Since the conclusion of the Fourth Debate of Vice Presidential Candidates for the 2024 Election, the discussion on illegal mining has piqued the interest of the general Indonesian public. One of the several presented ideas was to simply revoke the mining business permit such being, among other licenses, the revocation of the Mining Business License (Izin Usaha Pertambangan/”IUP”) of illegal and corrupt mines.

This perspective has been met with hesitation as the question remains: such illegal mines do not possess IUPs, therefore, how is it possible to revoke non-existent IUPs? In contrast, for business actors that do possess IUPs, the prevailing laws and regulations do provide the grounds and procedure for IUP revocation. Nonetheless, since President Joko Widodo enforced the mass revocation of IUPs in 2022, the regulatory certainty of the grounds and procedure for IUP revocation has been challenged by business actors within the mining sector.

A. IUP License Under Indonesian Administrative Law

To address the qualification of IUP and its revocation as a ‘state administrative decision’ (Keputusan Tata Usaha Negara), it is essential to understand the framework established by Indonesian law. The qualification stems from the legislative definitions and context provided by Indonesian administrative law, specifically under the Law No. 5 of 1986 on the Administrative Court, as lastly amended by Law No. 51 of 2009 (“State Administration Court Law”), and Law No. 30 of 2014 on Government Administration as lastly amended by Government Regulation in Lieu of Law No. 2 of 2022 (“Government Administration Law”).

The concept of state administrative decision is defined in the State Administration Court Law as a written determination issued by a state administrative body or official, containing state administrative legal actions based on applicable legislation, which is concrete, individual, and final, and has legal consequences for individuals or legal entities.[1] Similarly, the Government Administration Law broadens this definition by including any written determination issued by governmental bodies or officials in the conduct of government administration.[2]

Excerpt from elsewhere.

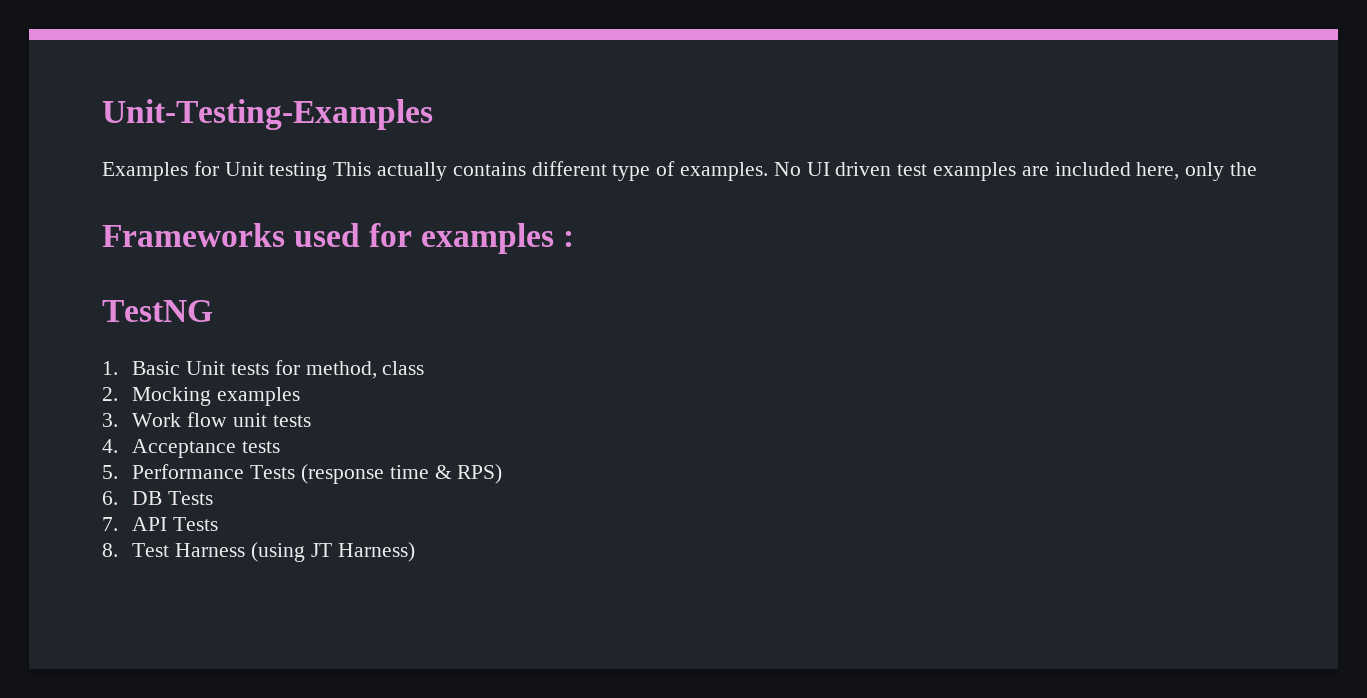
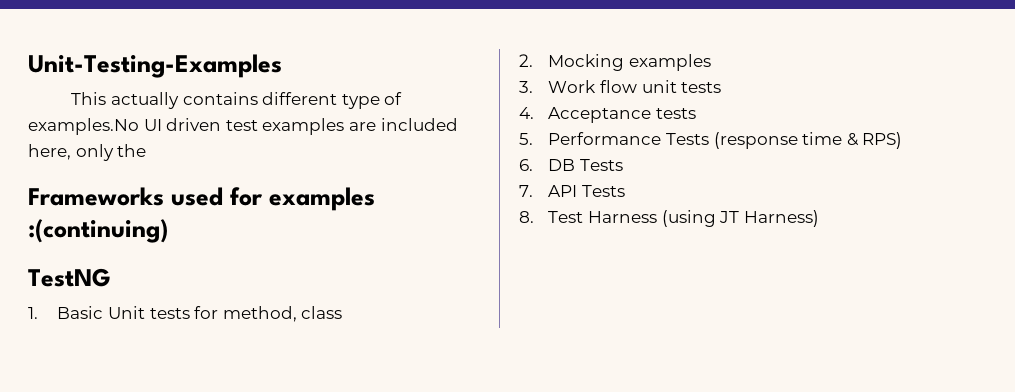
- Examples for Unit testing This actually contains different type of examples. No UI driven test examples are included here, only the
+ This actually contains different type of examples.No UI driven test examples are included here, only the
- Frameworks used for examples :
+ Frameworks used for examples :(continuing)

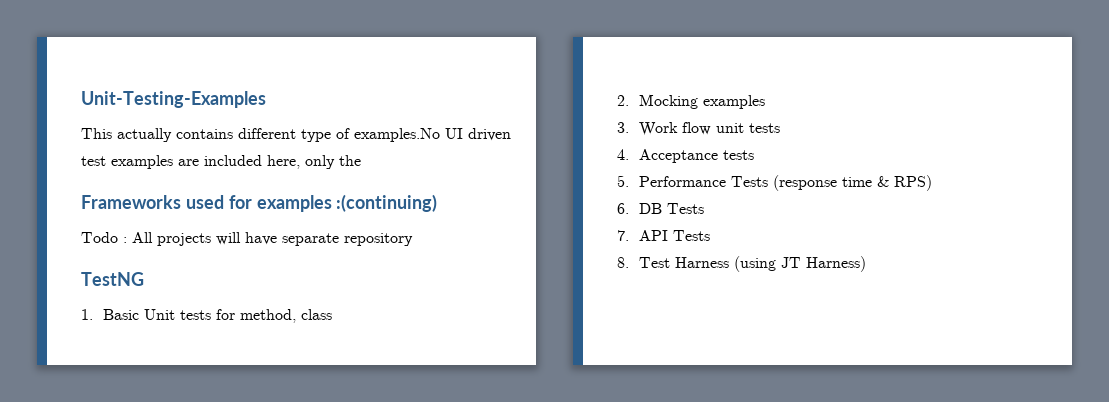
+ Todo : All projects will have separate repository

An IUP, being a license for mining business activities, falls under this category as it is a specific, individualized administrative decision issued by the relevant government authority to a business entity or individual. The issuance and, by extension, the revocation of an IUP, therefore, constitutes a state administrative decision because it is made as a concrete, individual, and final administrative decision that directly affects the legal rights and obligations of the entity to whom it is issued.

B. Grounds and Process of IUP Revocation

Grounds for Administrative Sanctions

The Minister of Energy and Mineral Resources (“Minister of MEMR”) is the authority empowered to implement administrative sanctions on IUP holders. The administrative sanctions constitute: (i) written warnings; (ii) fines; (iii) temporary suspension of part or all business activities; and/or (iv) revocation of IUP (collectively referred to as “Sanctions”).[3] These Sanctions may be triggered upon the occurrence of particular acts and/or omissions of the IUP holder, which are sporadically identified within the law and Minister of MEMR regulations as elaborated below.

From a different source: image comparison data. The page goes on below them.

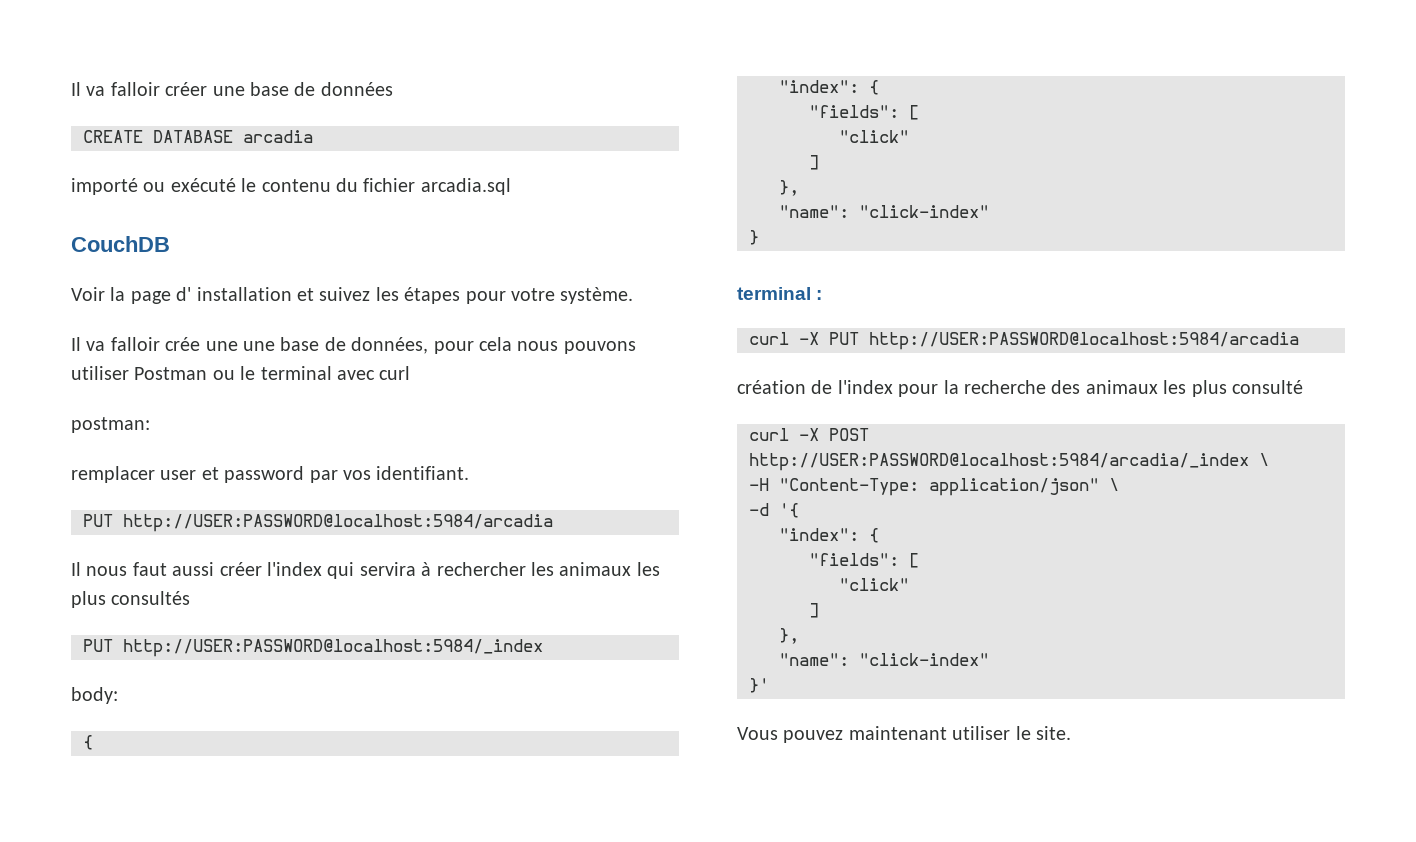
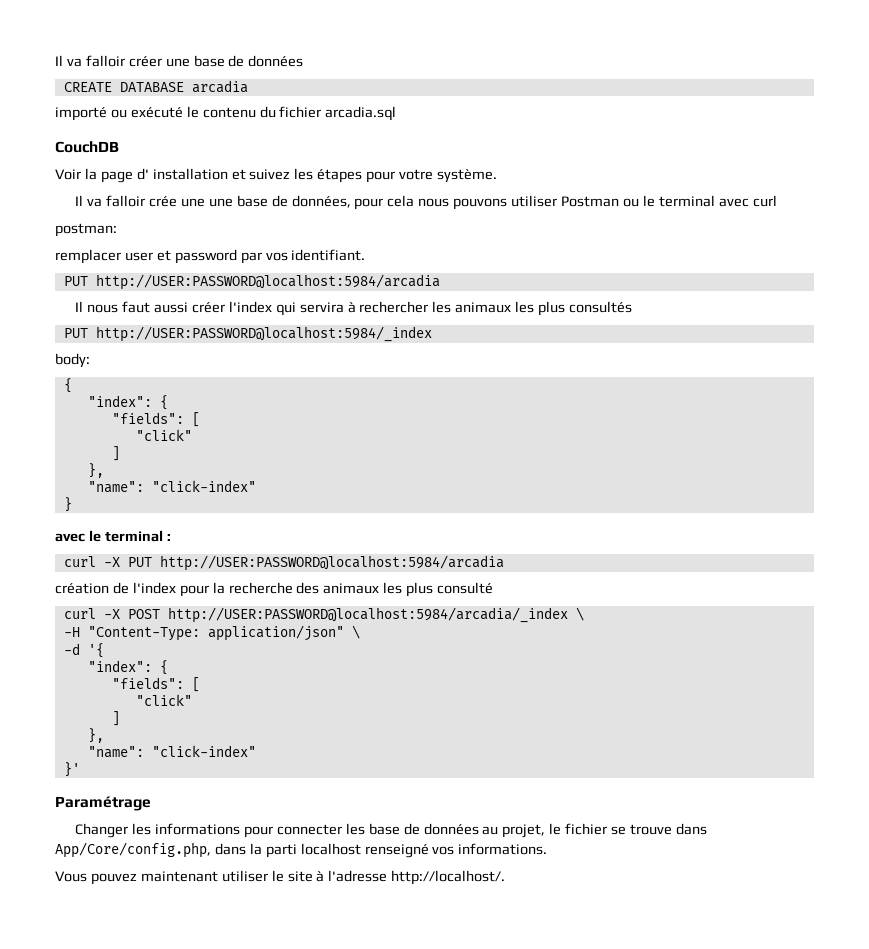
- terminal :
+ avec le terminal :
+ Paramétrage
+ Changer les informations pour connecter les base de données au projet, le fichier se trouve dans App/Core/config.php, dans la parti localhost renseigné vos informations.
- Vous pouvez maintenant utiliser le site.
+ Vous pouvez maintenant utiliser le site à l'adresse http://localhost/.

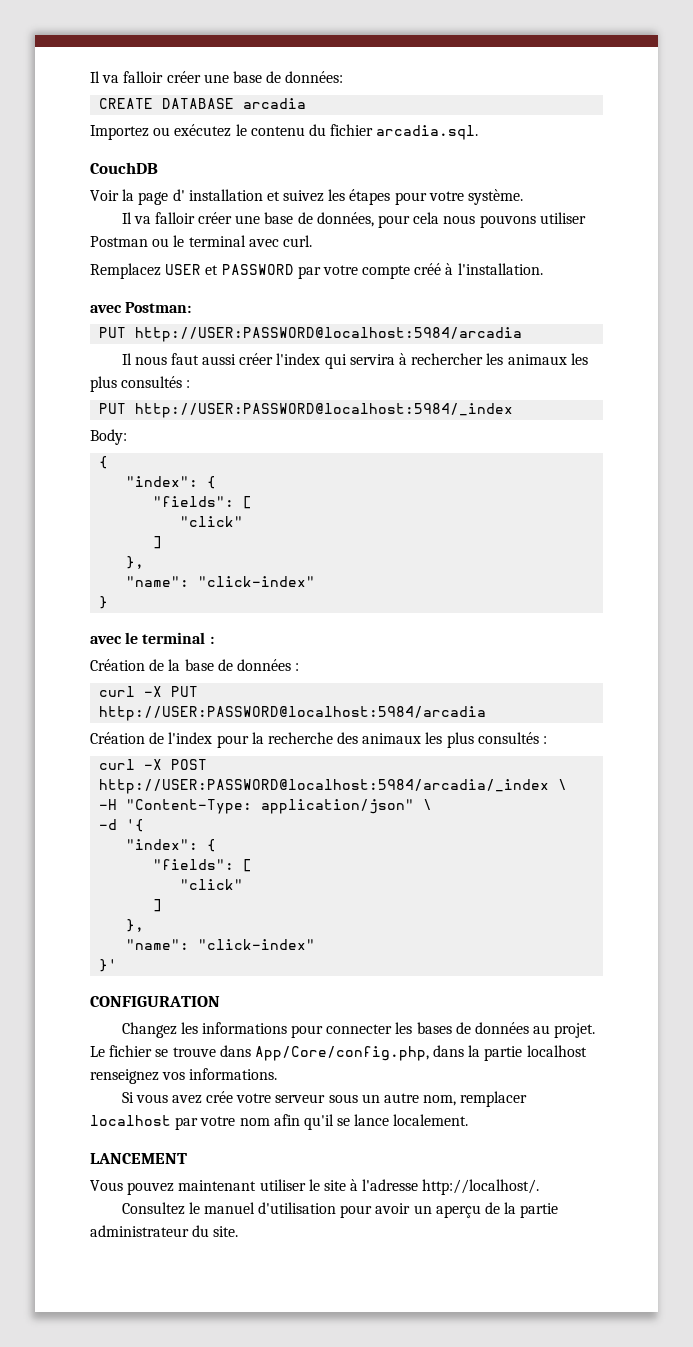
- Il va falloir créer une base de données
+ Il va falloir créer une base de données:
- importé ou exécuté le contenu du fichier arcadia.sql
+ Importez ou exécutez le contenu du fichier arcadia.sql.
- Il va falloir crée une une base de données, pour cela nous pouvons utiliser Postman ou le terminal avec curl
- postman:
- remplacer user et password par vos identifiant.
+ Il va falloir créer une base de données, pour cela nous pouvons utiliser Postman ou le terminal avec curl.
+ Remplacez USER et PASSWORD par votre compte créé à l'installation.
+ avec Postman:
- Il nous faut aussi créer l'index qui servira à rechercher les animaux les plus consultés
+ Il nous faut aussi créer l'index qui servira à rechercher les animaux les plus consultés :
- body:
+ Body:
+ Création de la base de données :
- création de l'index pour la recherche des animaux les plus consulté
+ Création de l'index pour la recherche des animaux les plus consultés :
- Paramétrage
- Changer les informations pour connecter les base de données au projet, le fichier se trouve dans App/Core/config.php, dans la parti localhost renseigné vos informations.
+ CONFIGURATION
+ Changez les informations pour connecter les bases de données au projet. Le fichier se trouve dans App/Core/config.php, dans la partie localhost renseignez vos informations.
+ Si vous avez crée votre serveur sous un autre nom, remplacer localhost par votre nom afin qu'il se lance localement.
+ LANCEMENT
+ Consultez le manuel d'utilisation pour avoir un aperçu de la partie administrateur du site.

Under the Mining Law, grounds for Sanctions include inter alia:[4]

  1. IUP’s usage for a purpose that is not stated in the granted IUP;[5]
  2. Guaranteeing IUP and/or mining commodities to other parties;[6]
  3. Failure to apply good mining principles, to manage finances in accordance with the Indonesian accounting system, and to implement development and empowerment of the local community;[7]
  4. Failure to guarantee the application of environmental standards and quality assurance in accordance with the characteristics of the region;[8]
  5. Failure to prioritize the use of local labour, goods, and services;[9] or
  6. Failure to submit all data that was obtained from the exploration and production operation to the Minister of MEMR, governors, or regents/mayors in accordance with their authorities.[10]

Under MEMR 7/2020, grounds for Sanctions include inter alia:[11]

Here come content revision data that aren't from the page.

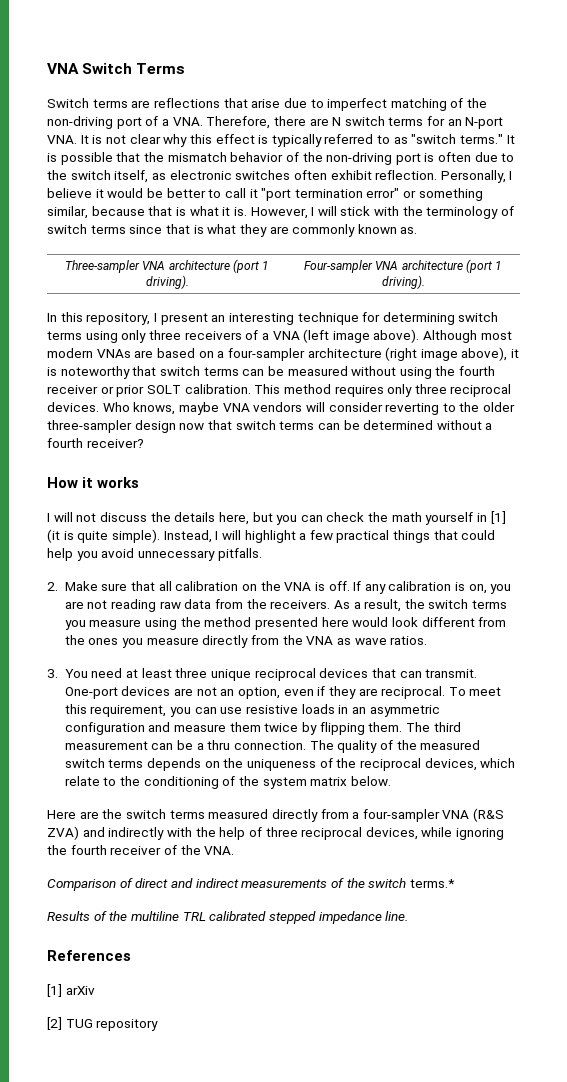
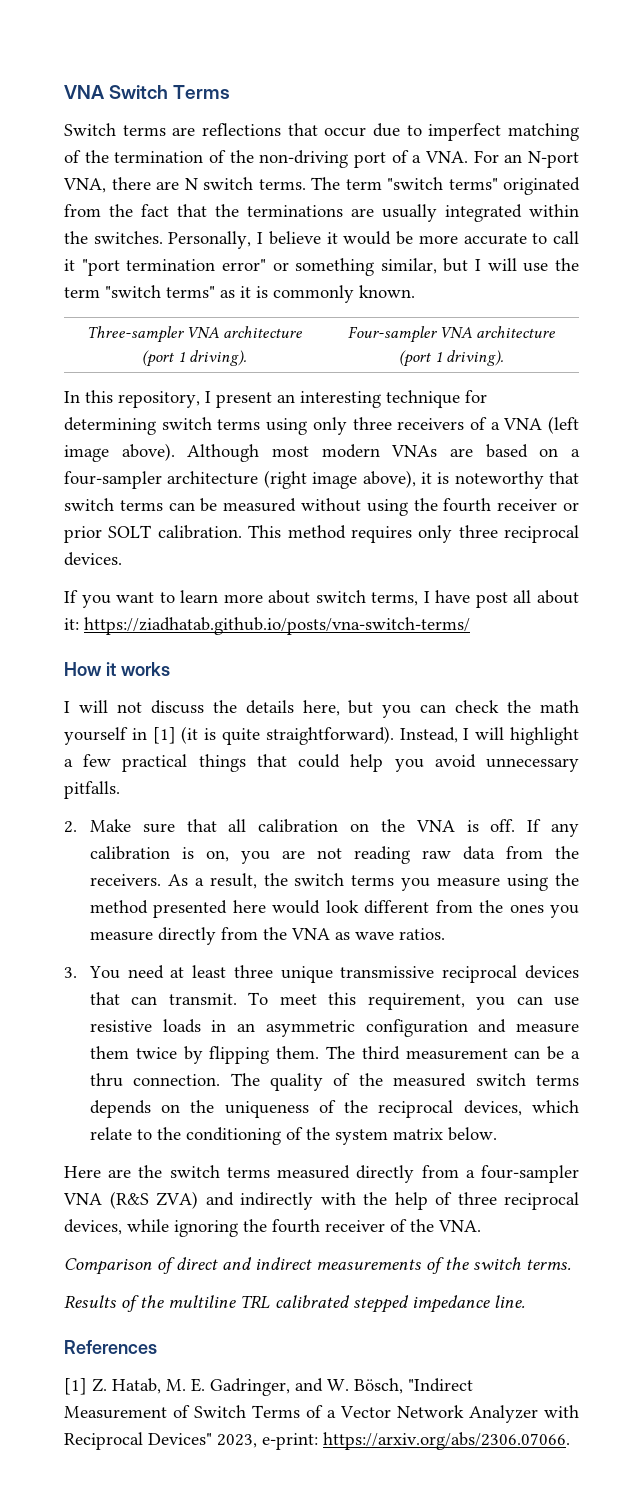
- Switch terms are reflections that arise due to imperfect matching of the non-driving port of a VNA. Therefore, there are N switch terms for an N-port VNA. It is not clear why this effect is typically referred to as "switch terms." It is possible that the mismatch behavior of the non-driving port is often due to the switch itself, as electronic switches often exhibit reflection.
+ Switch terms are reflections that occur due to imperfect matching of the termination of the non-driving port of a VNA. For an N-port VNA, there are N switch terms. The term "switch terms" originated from the fact that the terminations are usually integrated within the switches.
- Personally, I believe it would be better to call it "port termination error" or something similar, because that is what it is. However, I will stick with the terminology of switch terms since that is what they are commonly known as.
+ Personally, I believe it would be more accurate to call it "port termination error" or something similar, but I will use the term "switch terms" as it is commonly known.
- This method requires only three reciprocal devices. Who knows, maybe VNA vendors will consider reverting to the older three-sampler design now that switch terms can be determined without a fourth receiver?
+ This method requires only three reciprocal devices.
+ If you want to learn more about switch terms, I have post all about it: https://ziadhatab.github.io/posts/vna-switch-terms/
- I will not discuss the details here, but you can check the math yourself in [1] (it is quite simple).
+ I will not discuss the details here, but you can check the math yourself in [1] (it is quite straightforward).
- 3. You need at least three unique reciprocal devices that can transmit.
+ 3. You need at least three unique transmissive reciprocal devices that can transmit.
- One-port devices are not an option, even if they are reciprocal.
- Comparison of direct and indirect measurements of the switch terms.*
+ Comparison of direct and indirect measurements of the switch terms.
- [1] arXiv
- [2] TUG repository
+ [1] Z. Hatab, M. E. Gadringer, and W. Bösch, "Indirect Measurement of Switch Terms of a Vector Network Analyzer with Reciprocal Devices" 2023, e-print: https://arxiv.org/abs/2306.07066.

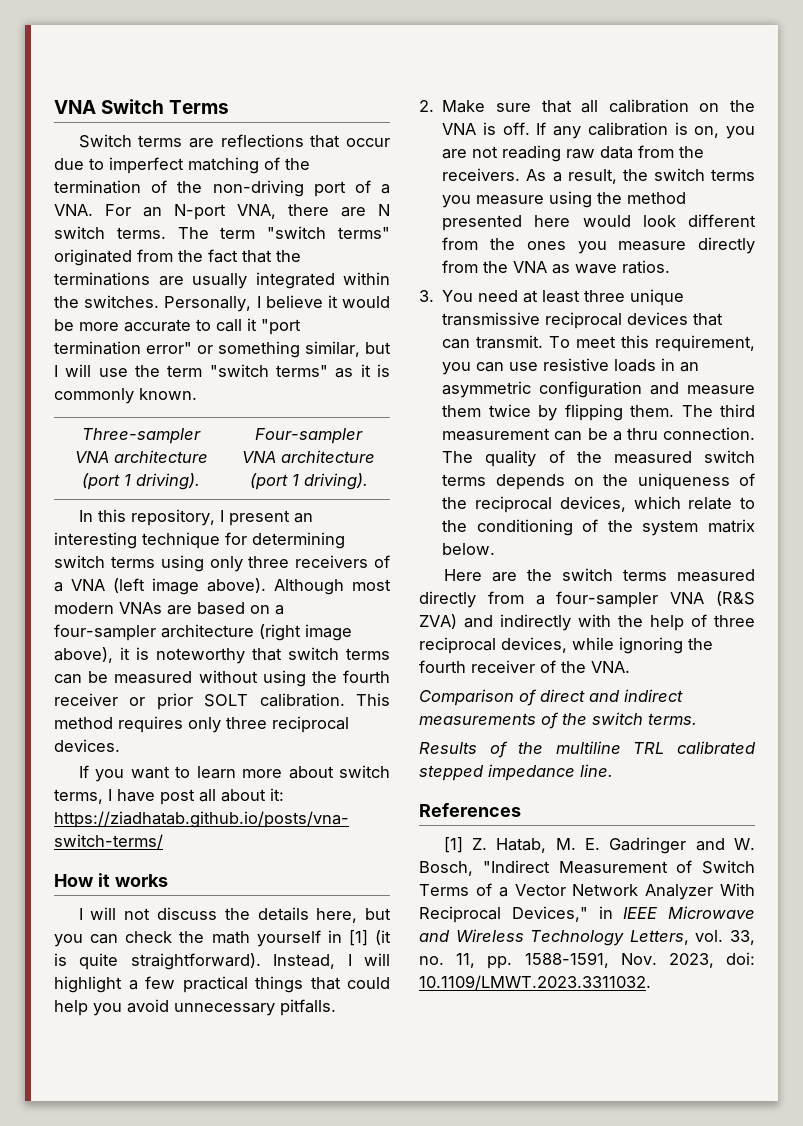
- [1] Z. Hatab, M. E. Gadringer, and W. Bösch, "Indirect Measurement of Switch Terms of a Vector Network Analyzer with Reciprocal Devices" 2023, e-print: https://arxiv.org/abs/2306.07066.
+ [1] Z. Hatab, M. E. Gadringer and W. Bosch, "Indirect Measurement of Switch Terms of a Vector Network Analyzer With Reciprocal Devices," in IEEE Microwave and Wireless Technology Letters, vol. 33, no. 11, pp. 1588-1591, Nov. 2023, doi: 10.1109/LMWT.2023.3311032.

  1. Failure to acquire approval from the Minister of MEMR or governors in accordance with their authority before any changes to its shares and its registration of such changes to the Ministry of Law and Human Rights (“MOLHR”) and failure to report such shareholding change to the Minister of MEMR or governors in accordance within their authority within 14 (fourteen) business days after obtaining approval from MOLHR;[12]
  2. Failure to pay proper compensation to communities affected by direct negative impacts if mistakes occur in the implementation of mining business activities that generate such impacts;[13] or
  3. Conducting any of the actions prohibited under Article 66 of MEMR 7/2020.[14]

Under MEMR 10/2023, grounds for Sanctions include inter alia:[15]

  1. Failure to acquire approval from the Minister of MEMR or governors in accordance with their authority on the preparation of Work Plan and Budget (Rencana Kerja dan Anggaran Biaya/”RKAB”) for 1 (one) year (in the case of RKAB for Exploration activities phase) or for 3 (three) years (in the case of RKAB for Production Operation activities phase);[16] or
  2. Failure to implement the mineral and coal mining business activities in accordance with the approved RKAB.[17]

Procedure toward Revocation of IUP

Under the Mining Law and Regulation of the Government No. 96 of 2021 on The Implementation of Mineral and Coal-Mining Business Activities (“GR 96/2021”), the Minister of MEMR will usually implement the following Sanctions before the revocation of the IUP:[18]

However, it should be noted that particular non-compliance or violations of specific provisions may be subject to the revocation of license immediately without the requirement to impose Step 1 to Step 4 above. The immediate imposition of revocation of license by the Minister of MEMR is subject to the following conditions:

  1. Committing criminal offenses based upon a court decision that has permanent legal force;[19]
  2. Results of the evaluation by the Minister of MEMR toward the holder of IUP that caused environmental damages and failure to implement good mining principles;[20]
  3. Declaration of bankruptcy;[21]
  4. Failure to fulfill the obligations stipulated in the IUP;[22]
  5. Results of evaluation on the issuance of IUPs undertaken by the Minister of MEMR or governors in accordance with their authorities;[23]
  6. Conducting mining and/or coal sale activities without the possession of the approved RKAB;[24] or
  7. Failure to apply for the approval of RKAB for 2 (two) consecutive years.[25]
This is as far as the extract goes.